Tuesday, August 14, 2012

Get the fire extinguisher! Drone safety, GPS spoofing, and how I learned to stop worrying and love the drone.


There are certain things you expect when you're building drones for photomapping and journalism. First, you expect some setbacks. Perhaps a crash or two, or at least a few broken props. At worst, you expect a drone to take a fatal nosedive into a field and break into a hundred pieces, never to fly again.

There is a learning curve to this stuff. But you don't expect your drone to go haywire and burst into flames while you're working on it.

Last month, I was busy preparing an electric-powered drone in my basement for a maiden flight. With a wingspan of over 5 feet, and weighing a little over 7 pounds, it was the largest drone I've worked on yet, and it had a decent-sized power source to match.

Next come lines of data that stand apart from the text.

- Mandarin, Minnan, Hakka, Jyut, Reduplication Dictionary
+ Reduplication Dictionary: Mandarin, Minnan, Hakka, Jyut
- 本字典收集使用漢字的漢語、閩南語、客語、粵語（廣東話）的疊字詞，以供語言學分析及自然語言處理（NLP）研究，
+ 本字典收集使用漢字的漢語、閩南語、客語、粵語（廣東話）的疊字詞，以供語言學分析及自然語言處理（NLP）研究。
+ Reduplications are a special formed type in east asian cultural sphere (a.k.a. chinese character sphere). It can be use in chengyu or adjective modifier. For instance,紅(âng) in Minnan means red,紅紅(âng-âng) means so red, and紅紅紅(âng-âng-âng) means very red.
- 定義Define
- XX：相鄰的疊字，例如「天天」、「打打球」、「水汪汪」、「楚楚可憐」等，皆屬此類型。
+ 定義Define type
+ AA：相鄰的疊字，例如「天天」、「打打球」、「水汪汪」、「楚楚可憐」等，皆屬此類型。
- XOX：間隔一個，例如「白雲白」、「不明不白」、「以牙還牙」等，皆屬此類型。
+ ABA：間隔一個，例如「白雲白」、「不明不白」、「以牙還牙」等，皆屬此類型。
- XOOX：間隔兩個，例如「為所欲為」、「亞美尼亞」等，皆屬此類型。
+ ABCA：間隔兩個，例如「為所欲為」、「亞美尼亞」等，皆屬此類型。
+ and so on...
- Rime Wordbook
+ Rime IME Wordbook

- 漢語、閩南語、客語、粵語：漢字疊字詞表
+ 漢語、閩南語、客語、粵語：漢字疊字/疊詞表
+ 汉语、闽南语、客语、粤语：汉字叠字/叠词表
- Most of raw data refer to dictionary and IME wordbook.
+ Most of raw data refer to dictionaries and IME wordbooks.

Much larger drones have flown on the same basic technology, with power sources of twice the capacity used here. Most of our development to this point has focused on battery-powered drones instead of methanol-powered drones, because we want to keep the risk of fire down (even though fuel fires are rare). But that doesn't meant that batteries can't catch fire.

For my drones, I use lithium polymer batteries, or "LiPo," and they're pretty advanced as far as battery technology goes. They run today's electric cars -- the Leafs, the Teslas, the Fiskers and Volts. If you are reading this on a smartphone, you can thank a lithium battery.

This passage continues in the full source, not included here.